Lisboa – Denunciante na origem das revelações do “Football Leaks”, Rui Pinto admitiu e lamentou ter obtido esta informação graças a intrusões informáticas ilegais realizadas com “um grupo de amigos”, segunda-feira no início do seu depoimento perante um tribunal de Lisboa .
Julgado desde setembro de 2020 por atos de pirataria informática e tentativa de extorsão, o português de 33 anos iniciou o interrogatório contando como teve a ideia, no verão de 2015, de publicar na internet documentos confidenciais sobre o negócio do futebol abaixo .
“Estava em Praga com os amigos que iam fazer parte do +Football Leaks+. Estávamos bebendo cerveja e conversando sobre futebol, o caso de corrupção da FIFA, que foi muito divulgado na época, e também as montagens ligadas ao +Terceiro propriedade do partido + (um mecanismo de propriedade de terceiros para os direitos esportivos dos jogadores de futebol, nota do editor) e fundos de investimento”, explicou.
Questionado pelo juiz-presidente sobre como obteve os documentos que ia então tornar públicos, o jovem respondeu que foi “através de acesso ilegítimo”.
“As primeiras, nem fui eu que as fiz. Mas a informação foi-me transmitida e revelou práticas questionáveis”, acrescentou. Caso se recusasse a identificar as pessoas com quem trabalhava, Rui Pinto especificou que o primeiro alvo destes ciberataques tinha sido o clube Sporting Portugal.
– “O crime não compensa” –
Rui Pinto responde a 89 actos de pirataria informática, que vão desde a quebra de correspondência ao furto de dados e que terá cometido contra o Sporting, o fundo de investimento Doyen Sports, a Federação Portuguesa de Futebol, uma grande empresa de consultoria, advogados e até Ministério Público português.
Ele também está sendo julgado por tentativa de extorsão, crime punível com prisão de dois a dez anos.
Segundo a acusação, o “hacker” queria chantagear o patrão da Doyen, o português Nélio Lucas, exigindo entre 500 mil e um milhão de euros para deixar de publicar documentos comprometedores para este fundo sediado em Malta e controlado por irmãos de oligarcas cazaques-turcos .

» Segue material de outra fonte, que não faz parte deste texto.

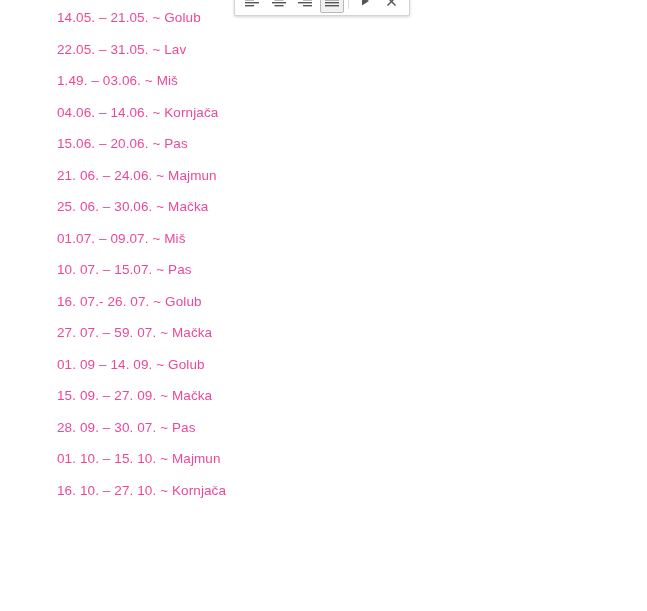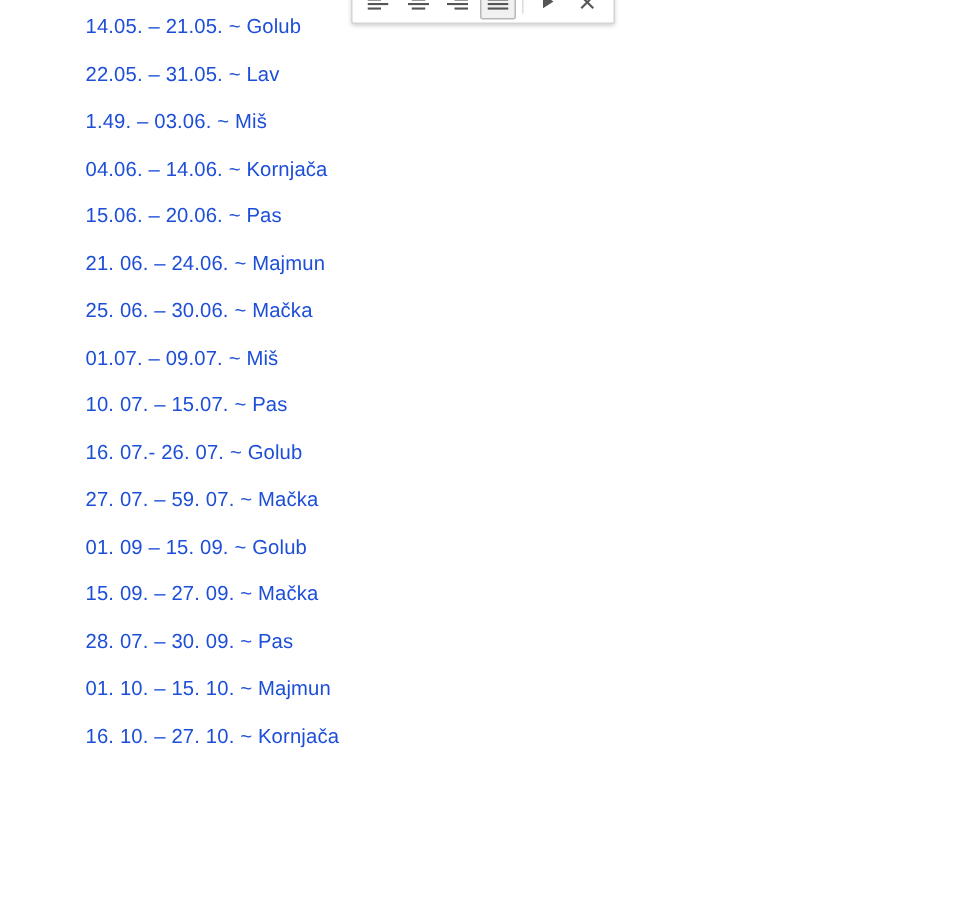--- a/index.html
+++ b/index.html
@@ -68,7 +68,7 @@
   }
   .line {
     font-size: 13.5px;
-    color: #1d4ed8;
+    color: #ec4899;
     line-height: 31.5px;
     height: 31.5px;
     padding-left: 57px;

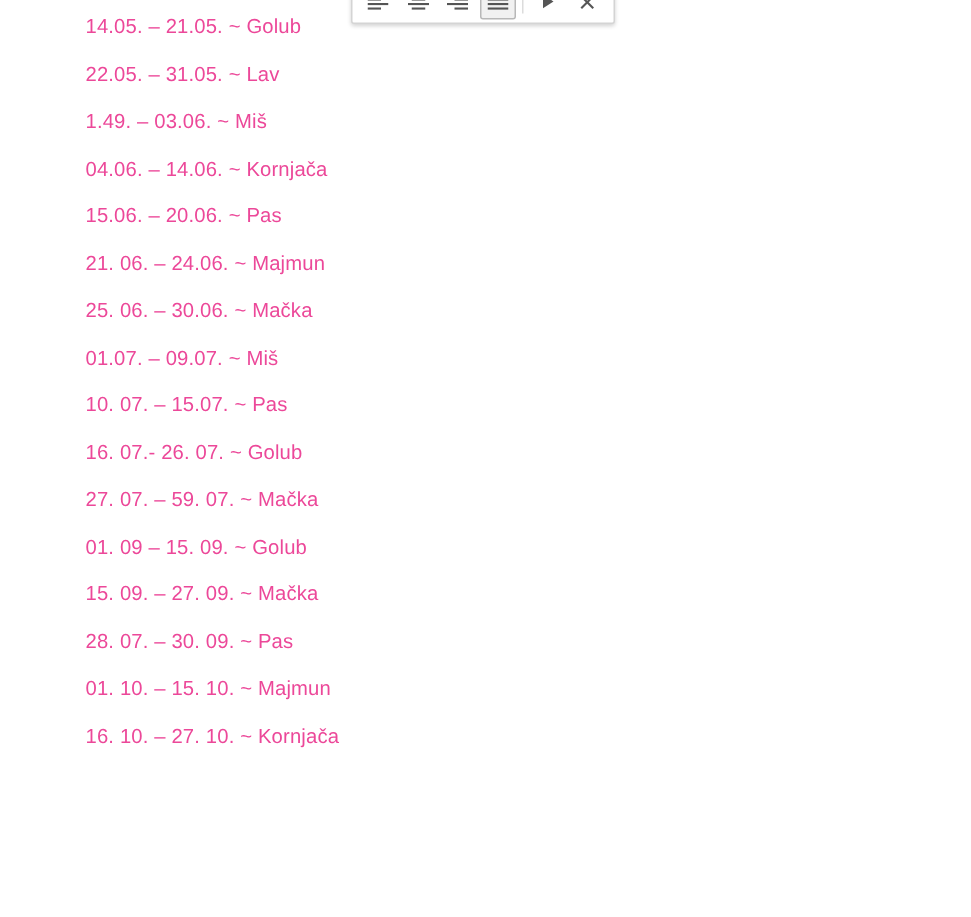--- a/index.html
+++ b/index.html
@@ -91,7 +91,7 @@
     <div class="line">10. 07. – 15.07. ~ Pas</div>
     <div class="line">16. 07.- 26. 07. ~ Golub</div>
     <div class="line">27. 07. – 59. 07. ~ Mačka</div>
-    <div class="line">01. 09 – 15. 09. ~ Golub</div>
+    <div class="line">01. 09 – 14. 09. ~ Golub</div>
     <div class="line">15. 09. – 27. 09. ~ Mačka</div>
     <div class="line">28. 07. – 30. 09. ~ Pas</div>
     <div class="line">01. 10. – 15. 10. ~ Majmun</div>

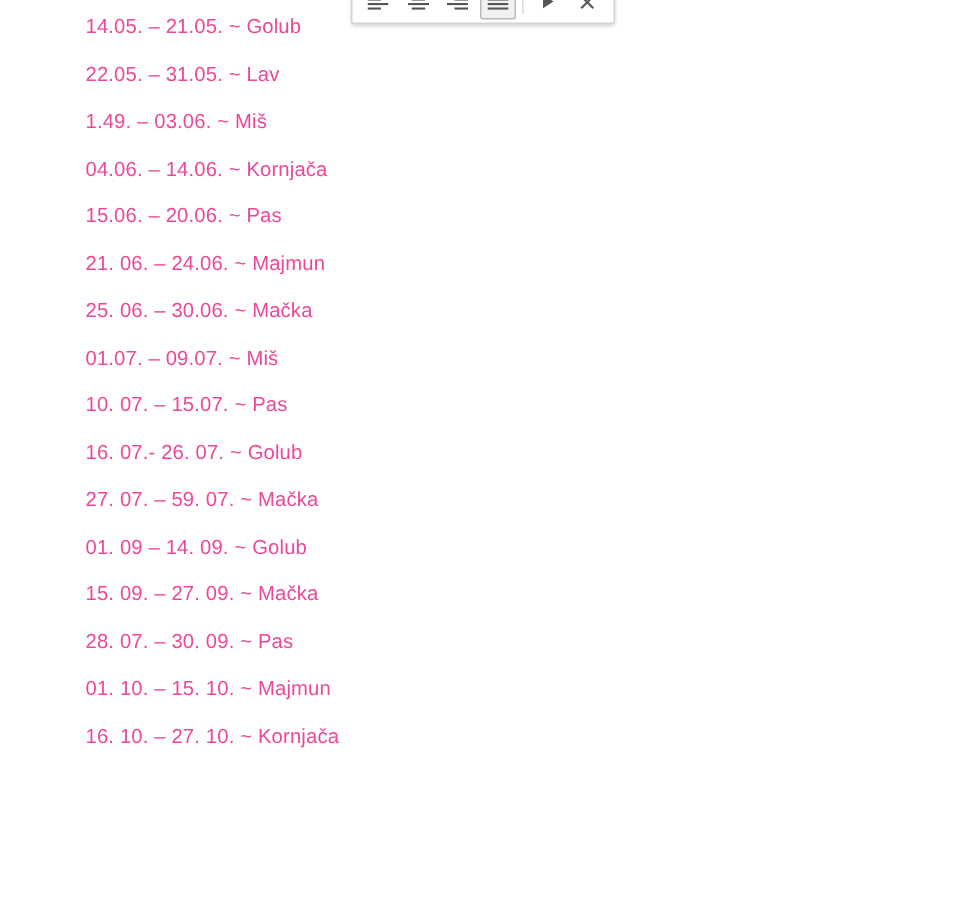--- a/index.html
+++ b/index.html
@@ -93,7 +93,7 @@
     <div class="line">27. 07. – 59. 07. ~ Mačka</div>
     <div class="line">01. 09 – 14. 09. ~ Golub</div>
     <div class="line">15. 09. – 27. 09. ~ Mačka</div>
-    <div class="line">28. 07. – 30. 09. ~ Pas</div>
+    <div class="line">28. 09. – 30. 07. ~ Pas</div>
     <div class="line">01. 10. – 15. 10. ~ Majmun</div>
     <div class="line">16. 10. – 27. 10. ~ Kornjača</div>
   </div>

“Fiquei indignado com o que descobri e decidi tornar público. (…). Nunca fiz nada pelo dinheiro”, disse em um breve comunicado. no início do julgamento.

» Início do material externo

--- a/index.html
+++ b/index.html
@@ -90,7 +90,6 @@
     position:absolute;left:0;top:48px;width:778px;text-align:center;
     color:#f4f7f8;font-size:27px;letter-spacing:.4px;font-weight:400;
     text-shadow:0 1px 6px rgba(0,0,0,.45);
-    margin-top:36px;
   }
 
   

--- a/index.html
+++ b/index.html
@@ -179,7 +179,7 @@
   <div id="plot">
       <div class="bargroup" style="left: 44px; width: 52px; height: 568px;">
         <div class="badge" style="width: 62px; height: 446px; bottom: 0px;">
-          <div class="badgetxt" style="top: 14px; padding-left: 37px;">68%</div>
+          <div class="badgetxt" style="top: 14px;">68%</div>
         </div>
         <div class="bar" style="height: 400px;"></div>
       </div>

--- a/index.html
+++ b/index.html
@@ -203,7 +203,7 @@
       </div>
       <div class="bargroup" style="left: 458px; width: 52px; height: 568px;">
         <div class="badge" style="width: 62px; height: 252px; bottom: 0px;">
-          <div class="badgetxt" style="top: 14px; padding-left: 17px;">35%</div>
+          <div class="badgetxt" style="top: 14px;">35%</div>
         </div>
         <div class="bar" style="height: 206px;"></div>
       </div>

Na segunda-feira, ele reafirmou que suas revelações “trouxeram grandes benefícios à sociedade”, ao mesmo tempo em que lamentava o uso de práticas ilegais.
“Aprendi que o crime não compensa, mesmo quando as intenções são boas. Se eu soubesse o que sei hoje, não teria feito o que fiz. Minha vida está de cabeça para baixo”.
Última etapa antes das alegações finais, seu interrogatório abre caminho para a conclusão do julgamento, mas corre o risco de continuar por várias sessões.
– Cooperação “eficaz” –
Rui Pinto passou mais de um ano em prisão preventiva na sequência da sua detenção na Hungria em janeiro de 2019. Desde então, tendo concordado em cooperar com as autoridades noutros casos, é simultaneamente arguido e testemunha protegida.
Rui Pinto “coopera de forma eficaz e relevante”, ao permitir às autoridades o acesso a uma massa de dados encriptados contendo documentos inéditos na sua posse em Budapeste, testemunhou o diretor nacional da polícia judiciária, Luis Neves, ouvido pelo tribunal em maio 2021.
Depois de fazer as suas primeiras revelações num site que chamou de “Football Leaks”, Rui Pinto confiou a partir de 2016, sob o pseudónimo de João, milhões de documentos a um consórcio de meios de comunicação social europeus que revelavam mecanismos de evasão fiscal, suspeitas de fraude e corrupção envolvendo alguns dos os maiores clubes e jogadores.
Estas revelações levaram a ajustes fiscais e à abertura de processos judiciais em vários países europeus. Atualmente, Rui Pinto está também a cooperar com as autoridades francesas.
Os portugueses também estão por trás do “Luanda Leaks”, uma investigação publicada em janeiro de 2020 que acusa a empresária angolana Isabel dos Santos, filha do ex-presidente José Eduardo dos Santos, de ter acumulado fraudulentamente uma fortuna estimada em quase 2 bilhões de euros.